Escucharon la primera historia, todos aplaudían exacerbados, inundados de alegría, gozaban, comían y reían. Pero había uno que temblaba, sin apetito, con un monstruo interior que le devoraba sus huesos, penetrándole las venas y mordisqueando su cerebro, vomitando los pedazos en el costado interno del cráneo, sintiendo palpitaciones interminables, aceleradas que avanzaban como una manada de bestias negras que en suicidio colectivo se dirigían al abismo de sus sesos. La niña empezaba la segunda historia, un típico cuento de hadas y magos. Recorría de manera elocuente los pasajes de la historia, su voz se extendía por los alrededores, y aquel hombre sentía como un chirrido que penetraba su todo, sus palabras se convertían en avispas que en tropel, pugnaban desesperadas por entrar en sus oídos con el chirriar de alas malditas que golpeaban la anatomía de su oreja. Su frente se volvía sudorosa, sus manos inseguras, su cabeza un motor imparable, su corazón era una bomba a punto de estallar, hasta que, en una acción incomprensible sacó de su costado un arma y disparó en la frente a la niña, que cayó de espaldas en un charco de sangre, lanzando el último suspiro que pondría fin a un cuento inconcluso.
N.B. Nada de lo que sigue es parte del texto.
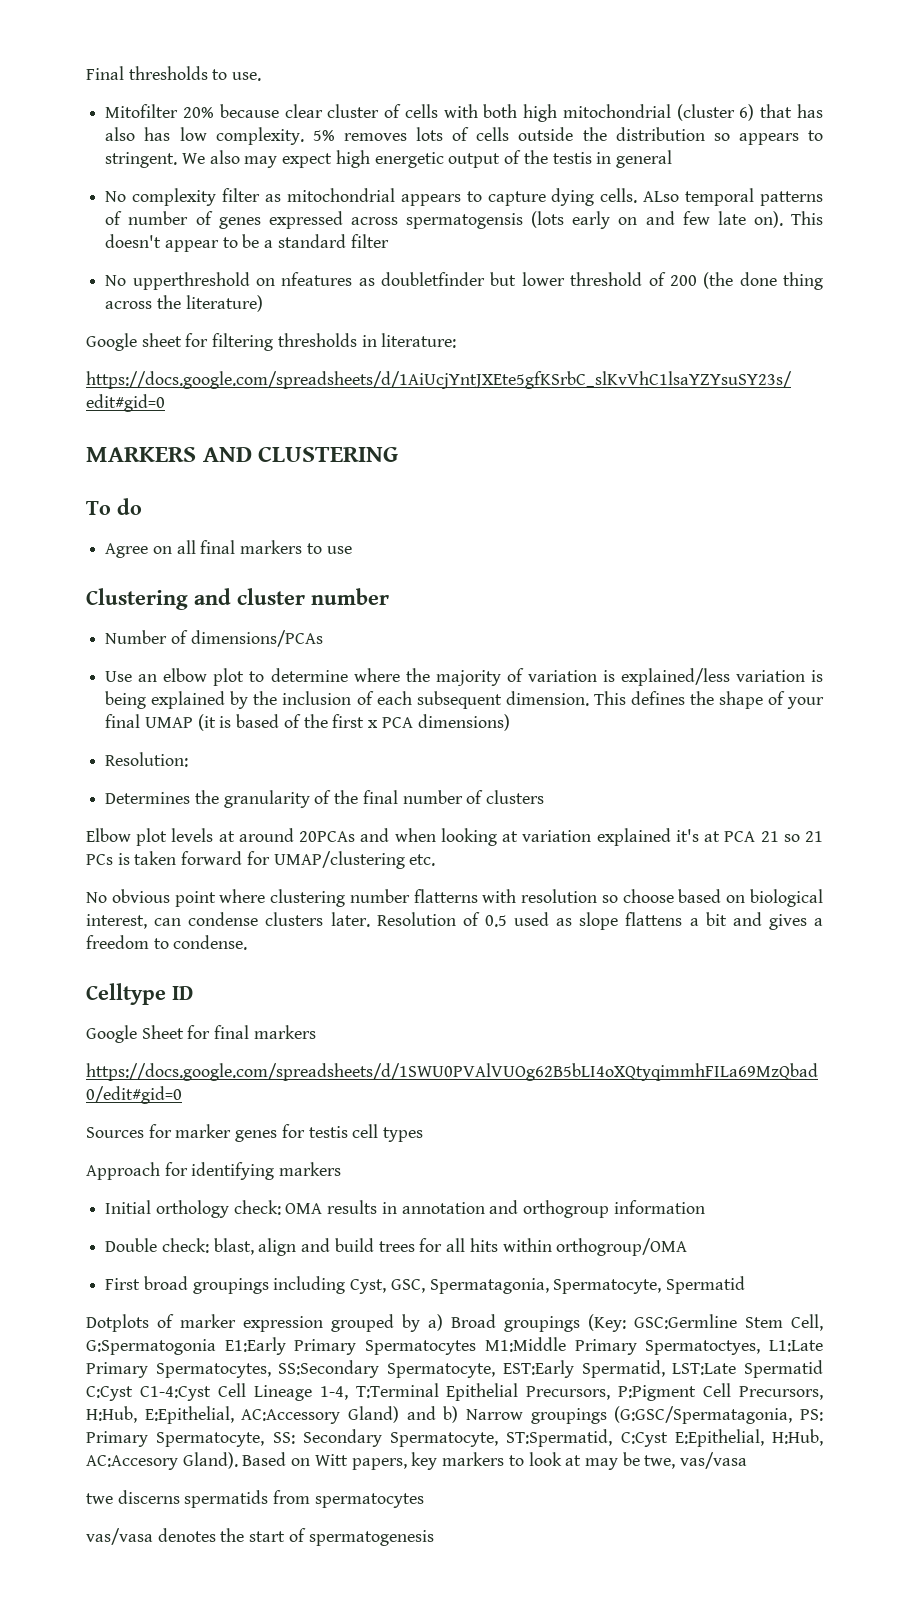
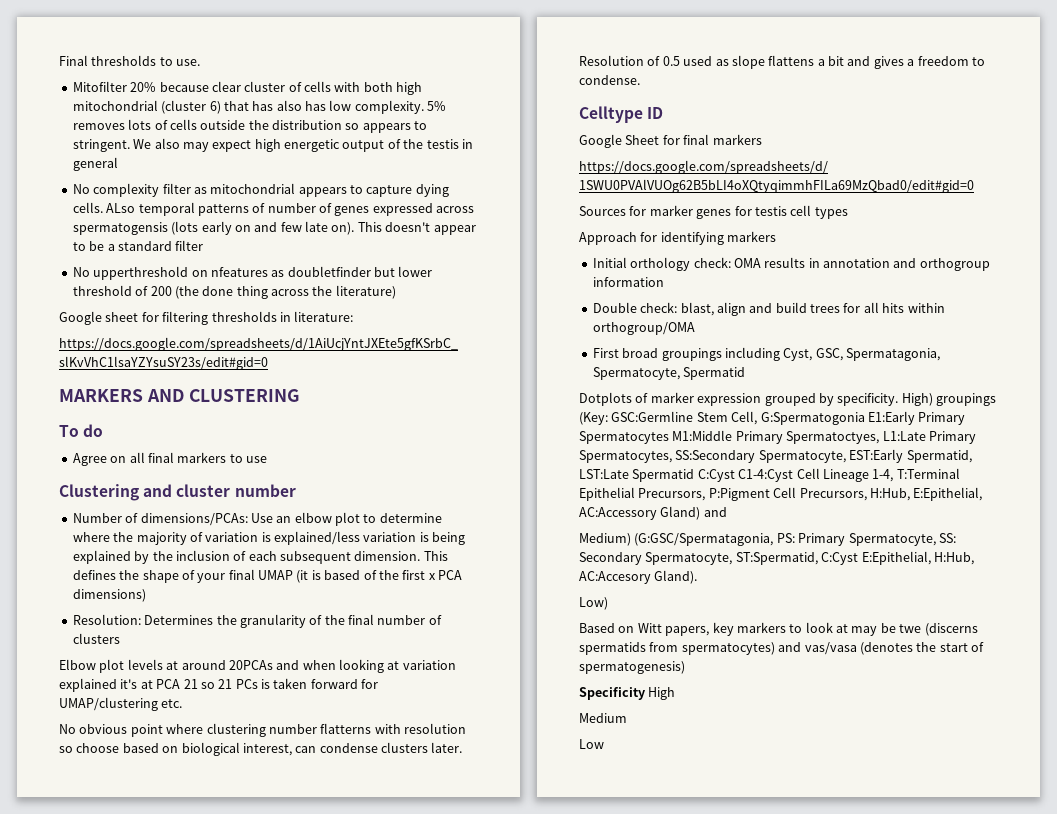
- Number of dimensions/PCAs
- Use an elbow plot to determine where the majority of variation is explained/less variation is being explained by the inclusion of each subsequent dimension.
+ Number of dimensions/PCAs: Use an elbow plot to determine where the majority of variation is explained/less variation is being explained by the inclusion of each subsequent dimension.
- Resolution:
- Determines the granularity of the final number of clusters
+ Resolution: Determines the granularity of the final number of clusters
- Dotplots of marker expression grouped by a) Broad groupings (Key:
+ Dotplots of marker expression grouped by specificity. High) groupings (Key:
- GSC:Germline Stem Cell, G:Spermatogonia E1:Early Primary Spermatocytes M1:Middle Primary Spermatoctyes, L1:Late Primary Spermatocytes, SS:Secondary Spermatocyte, EST:Early Spermatid, LST:Late Spermatid C:Cyst C1-4:Cyst Cell Lineage 1-4, T:Terminal Epithelial Precursors, P:Pigment Cell Precursors, H:Hub, E:Epithelial, AC:Accessory Gland) and b) Narrow groupings (G:GSC/Spermatagonia, PS:
+ GSC:Germline Stem Cell, G:Spermatogonia E1:Early Primary Spermatocytes M1:Middle Primary Spermatoctyes, L1:Late Primary Spermatocytes, SS:Secondary Spermatocyte, EST:Early Spermatid, LST:Late Spermatid C:Cyst C1-4:Cyst Cell Lineage 1-4, T:Terminal Epithelial Precursors, P:Pigment Cell Precursors, H:Hub, E:Epithelial, AC:Accessory Gland) and
+ Medium) (G:GSC/Spermatagonia, PS:
- Secondary Spermatocyte, ST:Spermatid, C:Cyst E:Epithelial, H:Hub, AC:Accesory Gland). Based on Witt papers, key markers to look at may be twe, vas/vasa
- twe discerns spermatids from spermatocytes
- vas/vasa denotes the start of spermatogenesis
+ Secondary Spermatocyte, ST:Spermatid, C:Cyst E:Epithelial, H:Hub, AC:Accesory Gland).
+ Low)
+ Based on Witt papers, key markers to look at may be twe (discerns spermatids from spermatocytes) and vas/vasa (denotes the start of spermatogenesis)
+ Specificity High
+ Medium
+ Low

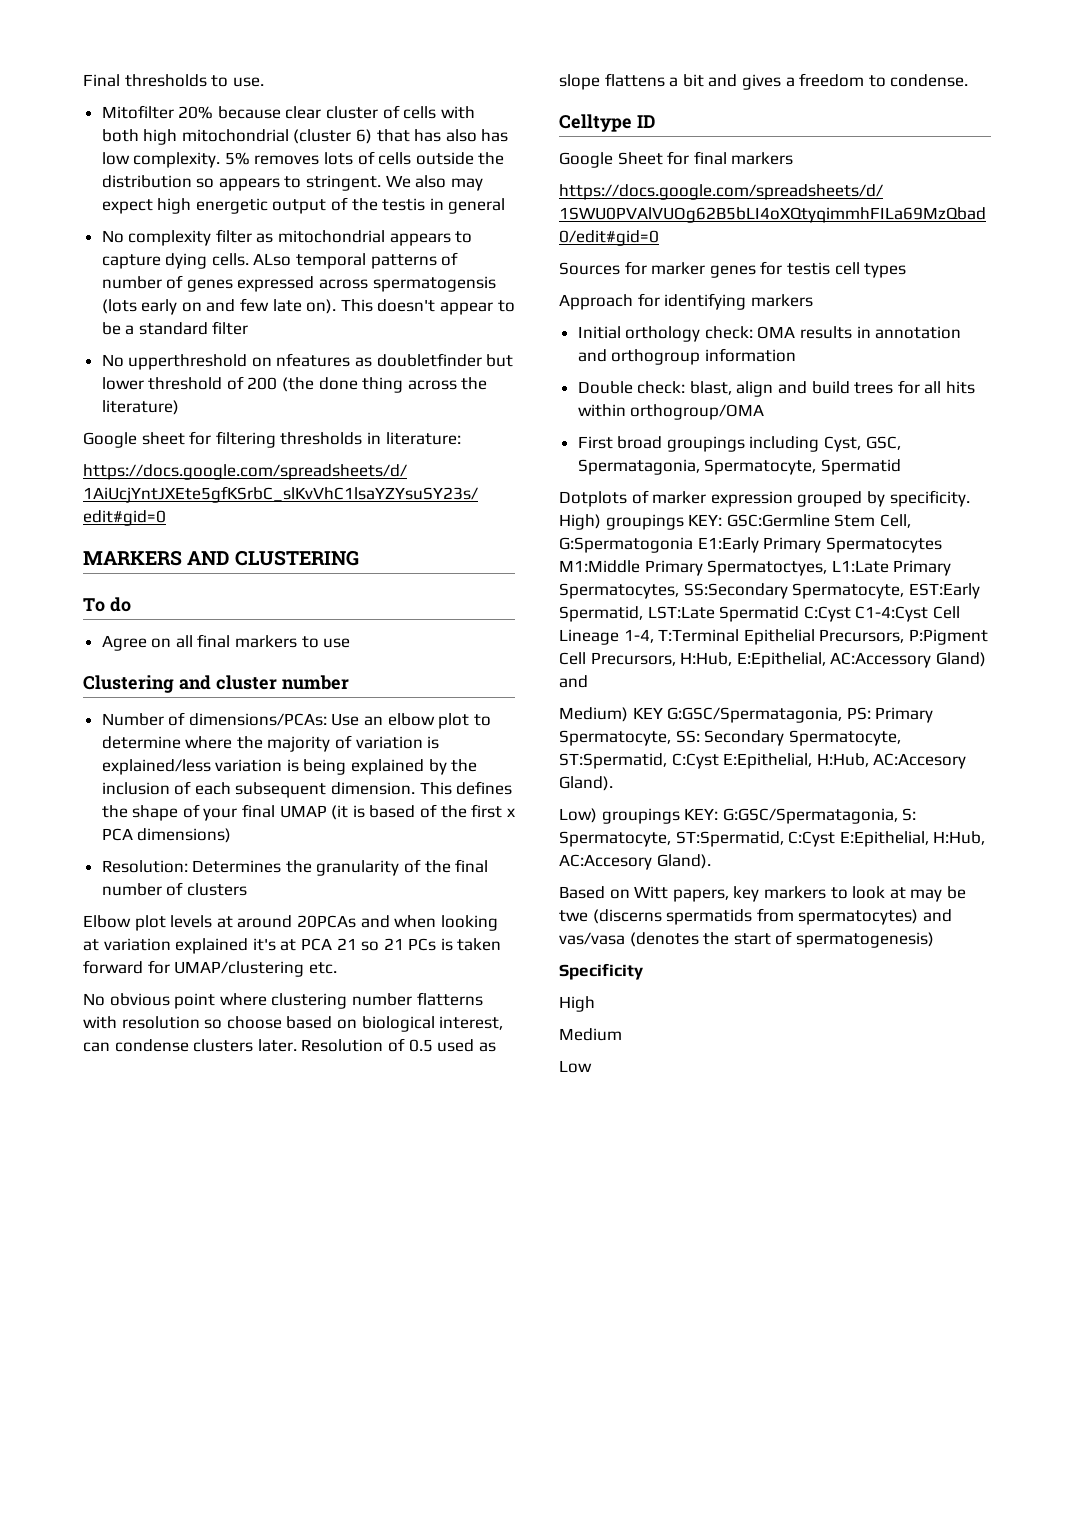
- High) groupings (Key: GSC:Germline Stem Cell, G:Spermatogonia E1:Early Primary Spermatocytes M1:Middle Primary Spermatoctyes, L1:Late Primary Spermatocytes, SS:Secondary Spermatocyte, EST:Early Spermatid, LST:Late Spermatid C:Cyst C1-4:Cyst Cell Lineage 1-4, T:Terminal Epithelial Precursors, P:Pigment Cell Precursors, H:Hub, E:Epithelial, AC:Accessory Gland) and
+ High) groupings KEY: GSC:Germline Stem Cell, G:Spermatogonia E1:Early Primary Spermatocytes M1:Middle Primary Spermatoctyes, L1:Late Primary Spermatocytes, SS:Secondary Spermatocyte, EST:Early Spermatid, LST:Late Spermatid C:Cyst C1-4:Cyst Cell Lineage 1-4, T:Terminal Epithelial Precursors, P:Pigment Cell Precursors, H:Hub, E:Epithelial, AC:Accessory Gland) and
- Medium) (G:GSC/Spermatagonia, PS: Primary Spermatocyte, SS: Secondary Spermatocyte, ST:Spermatid, C:Cyst E:Epithelial, H:Hub, AC:Accesory Gland).
+ Medium) KEY G:GSC/Spermatagonia, PS: Primary Spermatocyte, SS: Secondary Spermatocyte, ST:Spermatid, C:Cyst E:Epithelial, H:Hub, AC:Accesory Gland).
- Low)
+ Low) groupings KEY: G:GSC/Spermatagonia, S: Spermatocyte, ST:Spermatid, C:Cyst E:Epithelial, H:Hub, AC:Accesory Gland).
- Specificity High
+ Specificity
+ High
El arma había sido un regalo de su efímero amigo el narcotraficante, que había bautizado su ánimo de un santo espíritu de muerte. Al percatarse de su locura el hombre corrió lejos hasta donde se encontraba la torre y sin dudarlo, desprovisto de toda magia o fantasía acabó con su vida con un disparo en la sien.
Luego de este triste episodio, los cinco seres que despavoridos quedaron vivos en la altura de aquellas lejanas tierras, con ánimo de zapato, pisando la sombra de un silencio eterno, decidieron volver al mundo real, regresar a la tierra del derecho y la ciencia, la tierra de papeles verdes que reclaman para sí la atención de todos los confines, que vuelan como pájaros en el cielo del comercio, del imperio tecnológico. Y como peregrinos, la cabeza baja y con tristeza en la sangre, bajaron la colina para encontrar su destino, no sin antes dejar una inscripción en el monumento con la advertencia imperecedera: “esta torre aún no se ha terminado”.